#### ABOUT THIS TASK
Select from the data all lines with the word "none".

Stored dataset items
---
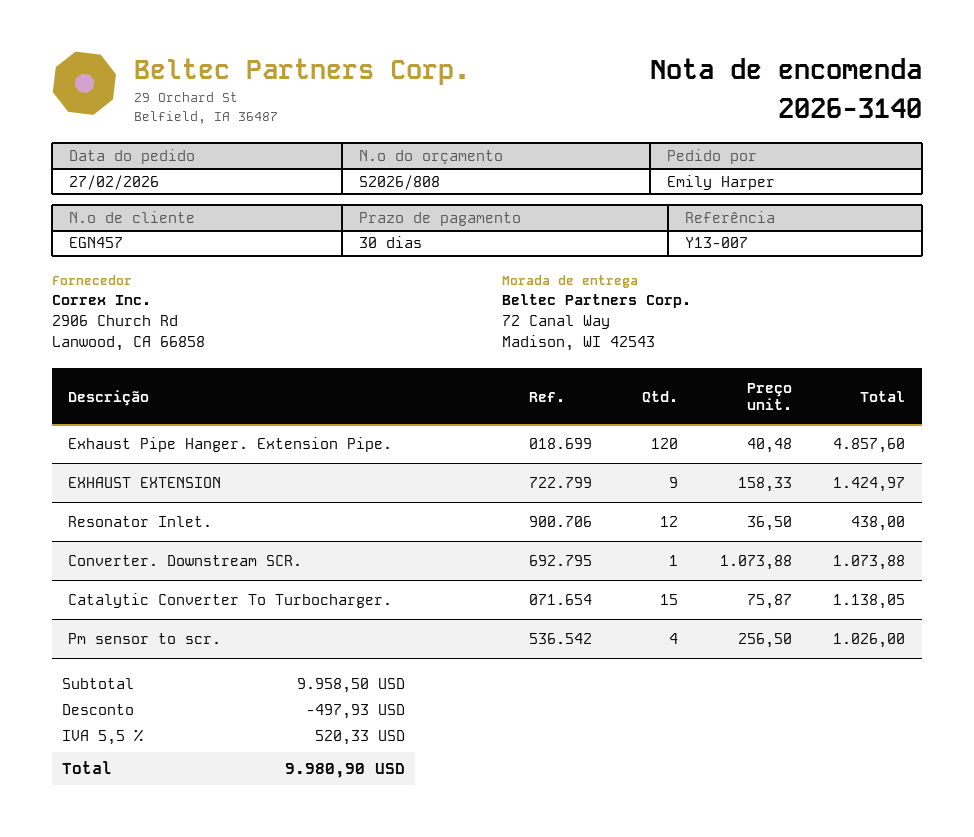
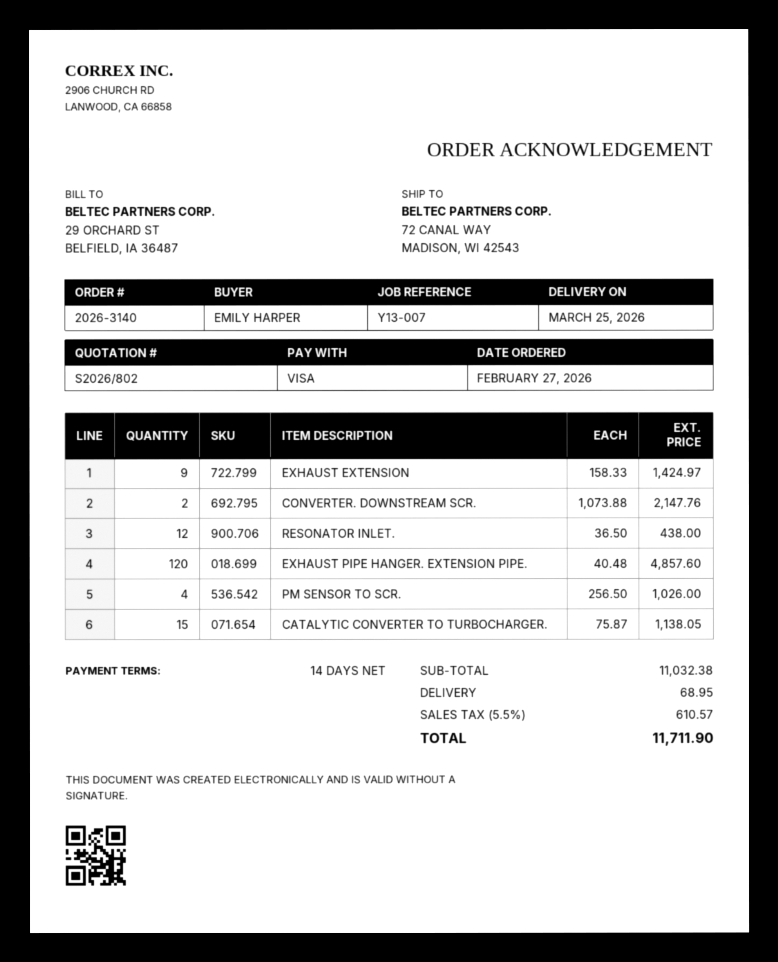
quote number: S2026/808 -> S2026/802
payment terms: 30 days -> 14 days
Converter. Downstream SCR.: 1 x 1073.88 = 1073.88 -> 2 x 1073.88 = 2147.76
subtotal: 9958.50 -> 11032.38
discount: 497.93 -> none
shipping: none -> 68.95
tax: 5.5% = 520.33 -> 5.5% = 610.57
total: 9980.90 -> 11711.90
---
#### ANSWER BELOW
discount: 497.93 -> none
shipping: none -> 68.95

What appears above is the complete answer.